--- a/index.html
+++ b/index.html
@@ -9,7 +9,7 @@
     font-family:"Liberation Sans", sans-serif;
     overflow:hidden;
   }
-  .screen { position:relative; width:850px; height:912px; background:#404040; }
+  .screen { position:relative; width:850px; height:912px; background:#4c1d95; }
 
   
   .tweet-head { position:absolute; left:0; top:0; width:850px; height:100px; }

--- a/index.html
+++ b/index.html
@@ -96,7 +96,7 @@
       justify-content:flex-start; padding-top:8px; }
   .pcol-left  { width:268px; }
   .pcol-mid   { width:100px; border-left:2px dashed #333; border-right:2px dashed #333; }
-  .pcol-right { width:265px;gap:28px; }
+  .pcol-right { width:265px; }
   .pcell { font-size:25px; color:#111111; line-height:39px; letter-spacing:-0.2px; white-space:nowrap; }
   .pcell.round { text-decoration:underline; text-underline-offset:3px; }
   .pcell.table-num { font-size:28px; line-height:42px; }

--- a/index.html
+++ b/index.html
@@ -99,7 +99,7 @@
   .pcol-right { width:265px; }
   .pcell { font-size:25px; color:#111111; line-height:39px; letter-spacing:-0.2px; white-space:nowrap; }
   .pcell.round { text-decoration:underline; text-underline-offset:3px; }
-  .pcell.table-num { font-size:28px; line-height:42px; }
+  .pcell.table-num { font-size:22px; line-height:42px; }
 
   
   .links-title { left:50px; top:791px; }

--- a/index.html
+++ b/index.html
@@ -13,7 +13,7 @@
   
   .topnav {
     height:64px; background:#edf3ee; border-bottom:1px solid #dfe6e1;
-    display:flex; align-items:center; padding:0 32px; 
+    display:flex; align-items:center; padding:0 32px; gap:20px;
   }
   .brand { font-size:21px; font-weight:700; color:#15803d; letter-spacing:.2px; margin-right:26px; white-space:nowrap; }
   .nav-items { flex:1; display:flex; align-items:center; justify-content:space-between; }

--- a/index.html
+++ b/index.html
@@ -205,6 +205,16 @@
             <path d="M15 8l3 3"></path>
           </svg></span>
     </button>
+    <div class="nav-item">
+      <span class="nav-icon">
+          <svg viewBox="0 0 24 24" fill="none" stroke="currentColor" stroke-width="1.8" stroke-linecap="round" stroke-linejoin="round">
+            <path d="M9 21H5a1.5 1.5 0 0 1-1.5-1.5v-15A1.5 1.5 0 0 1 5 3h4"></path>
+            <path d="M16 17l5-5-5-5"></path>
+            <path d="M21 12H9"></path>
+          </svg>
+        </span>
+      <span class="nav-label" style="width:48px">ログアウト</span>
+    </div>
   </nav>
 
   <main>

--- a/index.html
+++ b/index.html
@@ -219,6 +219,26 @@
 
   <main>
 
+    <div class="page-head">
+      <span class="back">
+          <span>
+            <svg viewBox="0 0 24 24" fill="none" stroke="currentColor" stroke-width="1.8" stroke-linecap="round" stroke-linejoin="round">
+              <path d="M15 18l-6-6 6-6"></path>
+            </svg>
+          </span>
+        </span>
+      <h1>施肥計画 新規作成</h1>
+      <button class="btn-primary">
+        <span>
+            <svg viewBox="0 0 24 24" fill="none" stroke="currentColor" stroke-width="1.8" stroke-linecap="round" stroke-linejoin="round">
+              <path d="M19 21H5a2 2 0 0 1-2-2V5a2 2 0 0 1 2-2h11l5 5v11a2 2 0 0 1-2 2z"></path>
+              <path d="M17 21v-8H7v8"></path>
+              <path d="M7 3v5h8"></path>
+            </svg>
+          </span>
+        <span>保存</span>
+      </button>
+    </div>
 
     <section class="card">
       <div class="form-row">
________
• EXERCISE GOAL: Show the lines of the listing above with "center".

• WORKED SOLUTION:
-    display:flex; align-items:center; padding:0 32px; 
+    display:flex; align-items:center; padding:0 32px; gap:20px;
   .nav-items { flex:1; display:flex; align-items:center; justify-content:space-between; }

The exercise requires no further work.